Solo shot him a look that stated plainly, 'Yeah, sure, Dad'. He threw the switches to start them up again, but nothing happened. Pause. Try again. Nothing. Now he was getting seriously angry.

Luke had his eye on the swiftly approaching landing platform but, more particularly, the too close for comfort blanket of trees, and murmured, "Han..."

Solo was vibrantly aware and held little hope for them if they had to crash. He switched on again. Nothing. He slammed is fist into the instrument board in impotent fury and the engine coughed into life. The others breathed a sigh of relief, but Solo was not so happy.

"'Bout bloody time," he muttered, still fighting with the controls. "Hang on, kids, it's gonna be a rough landing." He frowned. Something was crawling up his leg. He thought he'd felt something a moment ago, but had been too busy to think about it. Now he was too busy trying to land without stabilisers, but he chanced a glance down...

"What the-"

... and shrieked.

Winding its slimy way delightedly up his leg was a huge, green and yellow slug. The ship lurched in direct response to his reaction and the passengers wailed.

"Dad!" he demanded. "Get it off me!" He struggled to regain control of the ship, wishing he'd never looked down. "Dad!" Solo glanced at his father and found him looking at the slug with something akin to wide-eyed terror. "Get it off me!"

Perron glanced at his son, then back at the slug. "Zrolog," he said. "Very dangerous."

"Get it off me!" Solo yelled.

Luke leaned forward, "Perron, open the hatch."

Perron looked at him then moved to comply. "Don't touch it with your bare hands; it'll take your skin off."

Solo almost whimpered, "Oh... great..." He could feel the thing moving up his thigh and forced himself to concentrate on flying.

Perron opened the hatch and a gale swept through the cabin. Luke removed his cloak, wrapped it around his hands and reached for the slug.

"Be careful!" Leia breathed tensely and Solo thought, Fine! What about me?"Get it off me," he growled darkly.

Luke was watching the slug, "Fly the ship, Han."

Solo tried to concentrate but the slug was moving into his lap. What the hell was Luke waiting for?

"Luke..."

"Fly the ship, Han."

The slug lifted half its body off his leg, waving pseudopod antennae at his torso and foaming with anticipation at the meal before it. Luke seized his chance, grabbed the slug and flung it, with his cloak, out the hatch. Perron slammed the hatch shut as though he thought there was a chance the slug might somehow get back in.

Luke sat back and expelled the breath he'd been holding. He looked at the princess and found her gazing at him with unparalleled admiration. Solo, too, was breathing a sigh of relief.

"Thanks, kid."

Luke couldn't quite suppress a cocky smirk. "Was just a slug, Han."

Solo shot him a fierce look, "Say that when you've got one crawling up your leg."

Luke grinned, "Fly the ship, Han."

….

The flight controller shook his head at the state of the 'hopper as it limped onto the landing platform, trailing a profusion of vines and creepers, and muttered about crazy university students.

Then they piled out; three filthy humans, an even filthier Wookiee and a feral professor.
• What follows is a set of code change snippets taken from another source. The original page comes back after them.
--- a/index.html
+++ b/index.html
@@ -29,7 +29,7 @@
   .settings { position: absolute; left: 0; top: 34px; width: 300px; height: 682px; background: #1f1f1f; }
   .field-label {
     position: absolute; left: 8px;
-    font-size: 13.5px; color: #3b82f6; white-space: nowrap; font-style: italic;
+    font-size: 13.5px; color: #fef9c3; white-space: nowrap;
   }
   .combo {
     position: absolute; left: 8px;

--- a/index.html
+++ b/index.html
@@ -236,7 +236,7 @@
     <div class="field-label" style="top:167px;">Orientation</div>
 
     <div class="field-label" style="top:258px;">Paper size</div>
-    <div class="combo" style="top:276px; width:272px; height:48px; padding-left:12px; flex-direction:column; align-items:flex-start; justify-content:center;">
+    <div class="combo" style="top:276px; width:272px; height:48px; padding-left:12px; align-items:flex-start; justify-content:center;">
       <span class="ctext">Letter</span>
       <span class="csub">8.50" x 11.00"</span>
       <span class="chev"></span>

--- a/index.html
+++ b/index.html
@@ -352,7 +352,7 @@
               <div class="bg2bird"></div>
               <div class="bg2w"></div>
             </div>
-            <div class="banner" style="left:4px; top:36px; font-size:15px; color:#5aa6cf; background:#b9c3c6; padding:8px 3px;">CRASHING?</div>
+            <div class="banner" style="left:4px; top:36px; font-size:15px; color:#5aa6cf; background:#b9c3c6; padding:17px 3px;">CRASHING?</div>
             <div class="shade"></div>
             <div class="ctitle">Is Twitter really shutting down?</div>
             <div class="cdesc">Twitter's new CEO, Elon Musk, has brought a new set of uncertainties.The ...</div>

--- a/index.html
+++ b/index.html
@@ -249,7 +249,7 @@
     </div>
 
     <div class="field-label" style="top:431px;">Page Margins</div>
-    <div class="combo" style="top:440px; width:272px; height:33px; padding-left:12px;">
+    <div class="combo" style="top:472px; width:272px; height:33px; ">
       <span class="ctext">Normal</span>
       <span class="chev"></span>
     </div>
The flight controller rolled his eyes and thanked the local deity that he wasn't the tech who'd have to clean and repair that ship.
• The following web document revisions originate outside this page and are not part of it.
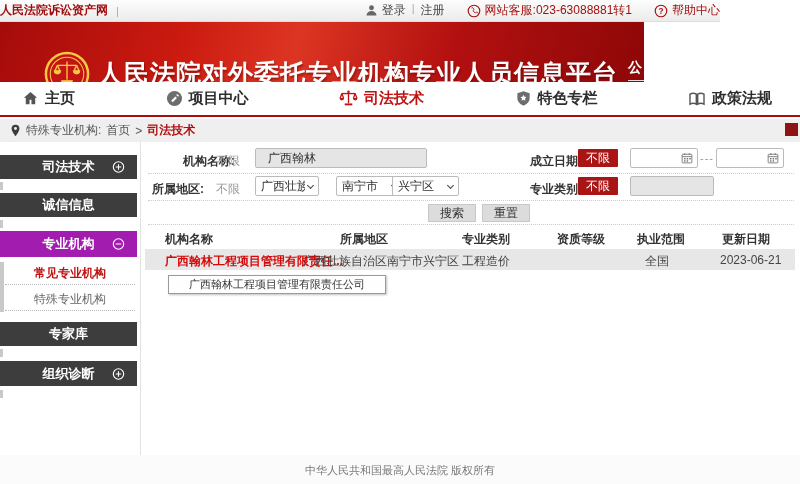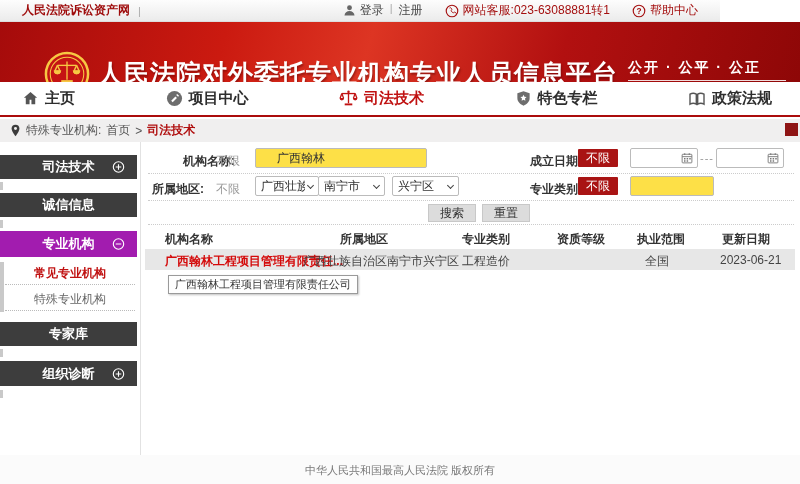--- a/index.html
+++ b/index.html
@@ -11,7 +11,7 @@
   
   .topbar { left:0; top:0; width:720px; height:22px;
     background:linear-gradient(#fdfdfd,#ebebeb); border-bottom:1px solid #ddd;
-    display:flex; align-items:center; justify-content:space-between; padding:0 22px; }
+    display:flex; align-items:center; justify-content:space-between; padding:0 0; }
   .topbar-left { display:flex; align-items:center; gap:8px; }
   .site-name { color:#9e0b0b; font-weight:bold; font-size:12px; }
   .tb-sep { color:#aaa; font-size:11px; }

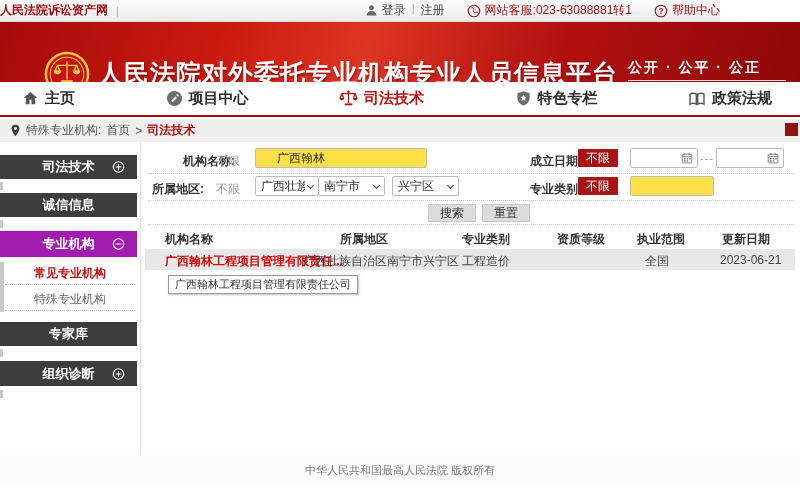--- a/index.html
+++ b/index.html
@@ -22,7 +22,7 @@
   .tb-gap { width:10px; }
 
   
-  .banner { left:0; top:22px; width:800px; height:60px;
+  .banner { left:0; top:22px; width:644px; height:60px;
     background:linear-gradient(105deg,#a50b0b 0%,#cb1a10 28%,#dd3523 46%,#b21010 70%,#8e0707 100%); }
   .emblem { left:44px; top:29px; width:46px; height:46px; }
   .banner-title { left:98px; top:35px; color:#fff; font-size:25px; font-weight:bold;

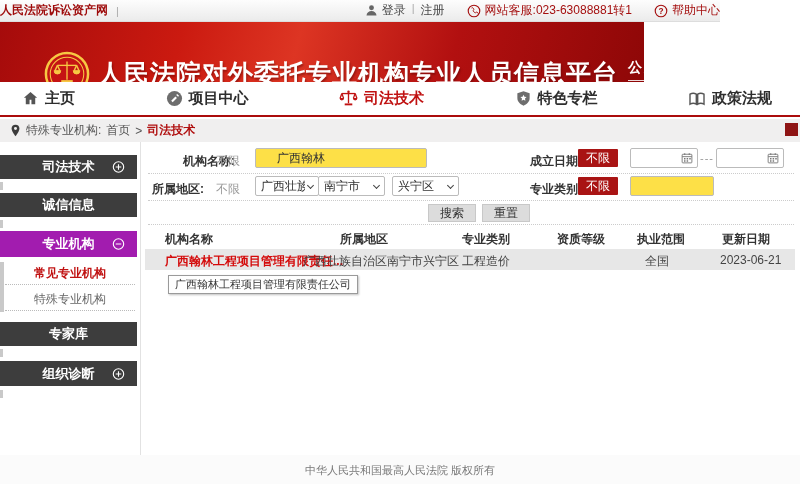--- a/index.html
+++ b/index.html
@@ -67,7 +67,7 @@
   .unlim-btn { width:40px; height:18px; background:#a91414; color:#fff; font-size:12px;
     display:flex; align-items:center; justify-content:center; cursor:pointer; border-radius:1px; }
   .t-input { border:1px solid #bbb; border-radius:2px; height:20px; font-size:12px;
-    padding:0 21px; color:#333; background:#fde047; font-family:inherit; }
+    padding:0 12px; color:#333; background:#e5e5e5; font-family:inherit; }
   .sel { border:1px solid #bbb; border-radius:2px; height:20px; background:#fff;
     display:flex; align-items:center; justify-content:space-between; padding:0 5px;
     font-size:12px; color:#333; cursor:pointer; overflow:hidden; white-space:nowrap; }

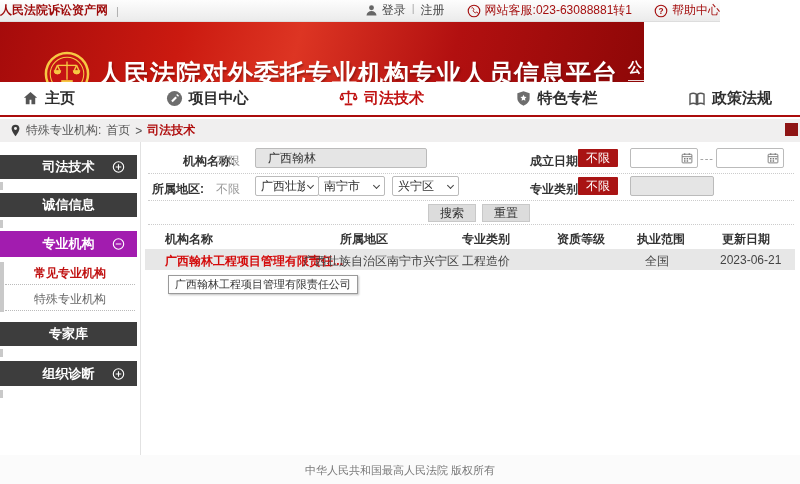--- a/index.html
+++ b/index.html
@@ -316,7 +316,7 @@
     <span>广西壮族自治区</span>
       <i class="chev"></i>
   </div>
-  <div class="abs sel" style="left:318px; top:176px; width:67px;">
+  <div class="abs sel" style="left:336px; top:176px; width:67px;">
     <span>南宁市</span>
       <i class="chev"></i>
   </div>

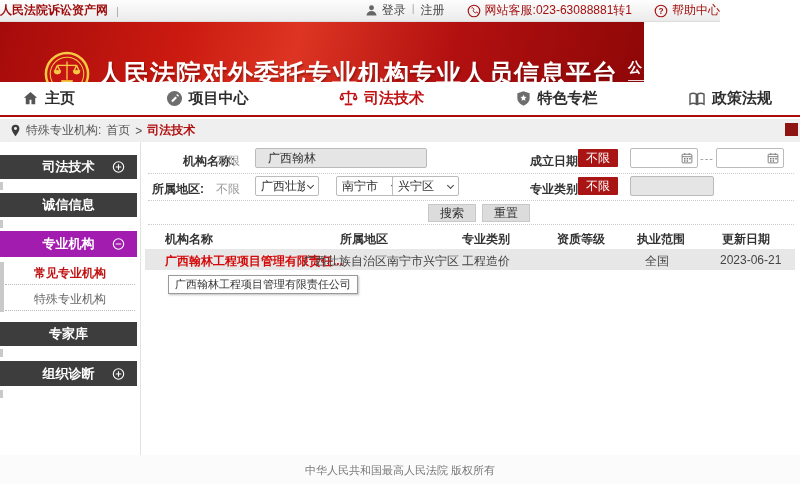--- a/index.html
+++ b/index.html
@@ -90,7 +90,7 @@
   
   .tooltip { left:168px; top:275px; height:19px; background:#fefefe;
     border:1px solid #9a9a9a; box-shadow:1px 1px 2px rgba(0,0,0,.25);
-    font-size:11px; color:#333; display:flex; align-items:center; padding:0 6px;
+    font-size:11px; color:#333; display:flex; align-items:center; padding:0 20px;
     white-space:nowrap; }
Perron closed the hatch behind them and threw his son, what he deemed was a well-earned morsel of praise, "Well done, son. Expertly handled."
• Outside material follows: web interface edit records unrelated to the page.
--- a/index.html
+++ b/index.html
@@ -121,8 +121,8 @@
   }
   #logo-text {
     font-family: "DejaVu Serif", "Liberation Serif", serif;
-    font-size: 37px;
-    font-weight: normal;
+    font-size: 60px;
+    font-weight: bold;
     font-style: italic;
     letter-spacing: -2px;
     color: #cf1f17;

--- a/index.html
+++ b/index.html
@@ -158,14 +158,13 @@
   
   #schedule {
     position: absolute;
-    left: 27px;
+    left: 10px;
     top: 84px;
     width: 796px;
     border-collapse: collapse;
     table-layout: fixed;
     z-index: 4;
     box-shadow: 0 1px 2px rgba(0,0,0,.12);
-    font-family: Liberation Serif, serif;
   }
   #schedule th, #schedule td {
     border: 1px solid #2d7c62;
Solo glared at him, "No thanks to you. You would've let that thing eat me alive!"

The older man sniffed and headed off the platform. "I was talking about your flying."

The others fell in behind him.

"Again, no thanks to you!" Solo sniped. "How long since you've flown that thing? A year?"

Perron shrugged and said non-comittally, "About that."

"You could have got us all killed!"

Perron smiled. "With the Academy's star student as pilot? Hardly."

Solo glanced guiltily at the others. They said nothing but were getting everything. He waved his finger hotly at his father and warned, "Now, listen, Dad-"

"I'm sorry about the zrolog," his father admitted. "It sort of took me by surprise."